It was a question he hadn't expected and he stroked his beard pensively while he considered his answer. "Sometimes," he admitted. "Where is she now? I know she remarried because one of her friends told me, but I've no idea where she went."

"Melton Mowbray in Leicestershire. She did a postgraduate course in Southampton after you and she split up and now she's head of the history department at a comprehensive in Leicester. Her husband's a bank manager called Jim Garth. They have three daughters. The eldest is thirteen and the youngest seven."

His lips twisted in a regretful smile. "She always said she could do better without me."

"She wanted an identity of her own, Jock"-I leaned forward, clamping my hands between my knees-"and if you'd encouraged her to train as a teacher while you were still married ... who knows? Maybe you'd still be together."

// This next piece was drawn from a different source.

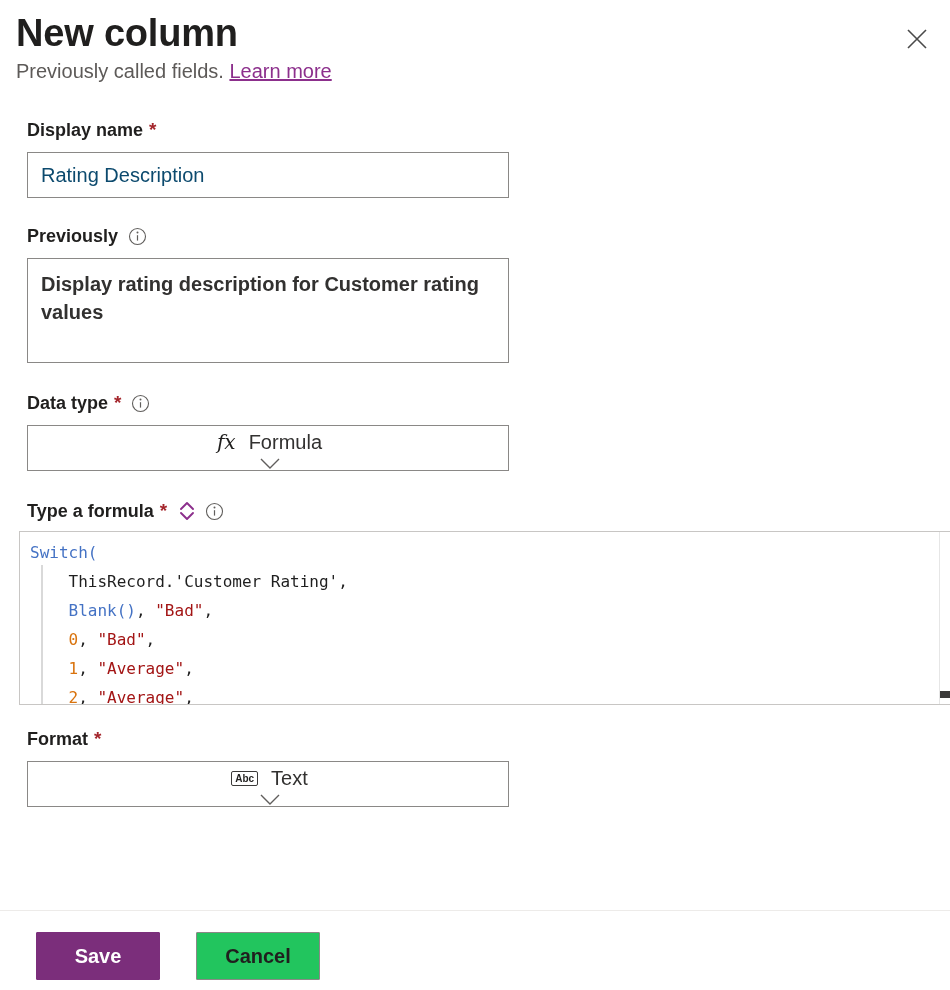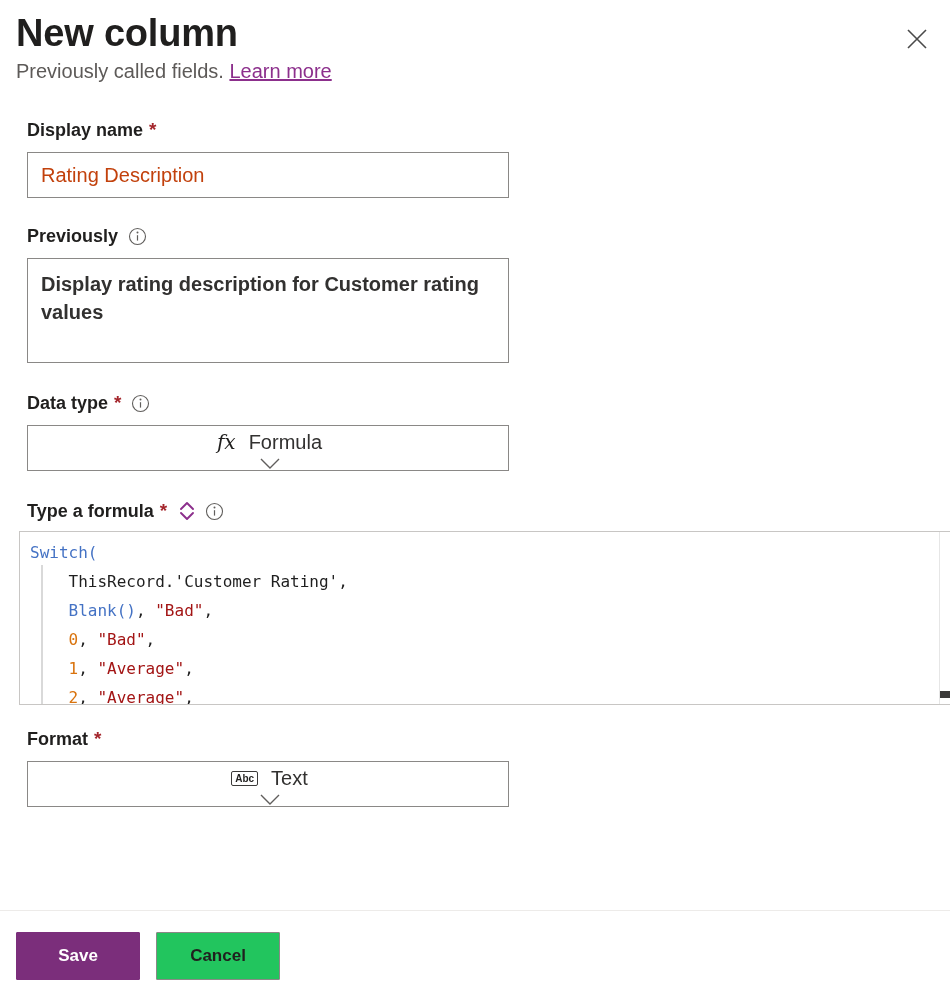"Rating Description" .textbox { color: #c2410c -> #0c4a6e }
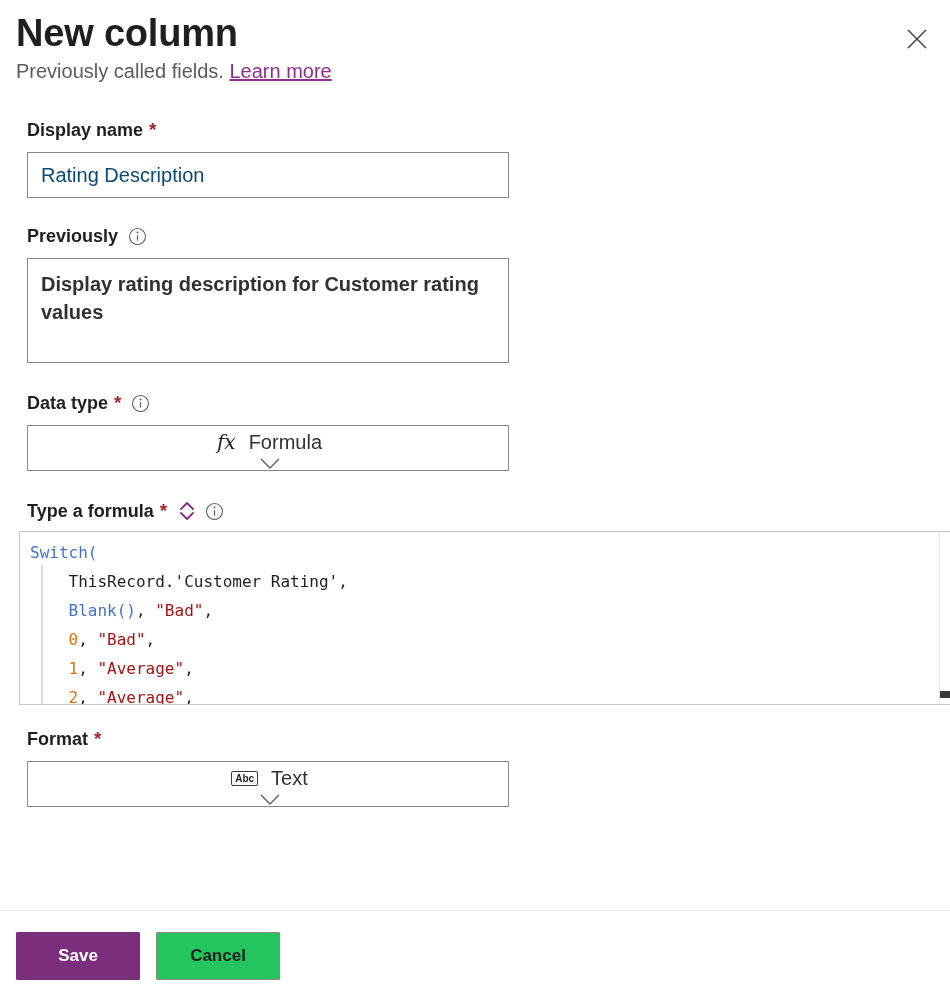"Save" .btn { font-size: 17px -> 20px; margin-left: none -> 20px }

He didn't believe that any more than I did. "Hardly. We weren't even on speaking terms by the end." His eyes narrowed as he looked at me, and I guessed he had as much pent-up distrust of me as I had of him. "I've always blamed you for the divorce, you know. Libby didn't have a problem till you came along, all she wanted was babies ... then
you
move into the street and, suddenly, babies aren't good enough. She
has
to have a career, and it
has
to be teaching."

"I didn't know she was so easily influenced."

"Oh, come on! Every idea she had was recycled from the last person she spoke to. That's probably why she became a history teacher," he said sarcastically. "You don't have to think so much when your subject's been chewed over for centuries by other people."

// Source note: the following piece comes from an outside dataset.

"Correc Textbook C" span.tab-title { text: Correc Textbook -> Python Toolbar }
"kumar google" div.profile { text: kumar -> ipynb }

"That's rubbish. Jock. Libby knew exactly what she wanted out of life ... also what she
didn't
want."

"Yes, well, I could always tell when she'd been with you. She was a hell of a sight more belligerent about her rights when she'd had a dose of Ranelagh left-wing feminism."

"Maybe it's a good thing you never introduced her to Sharon then," I said dryly. "Or you'd have had a prostitute for a wife."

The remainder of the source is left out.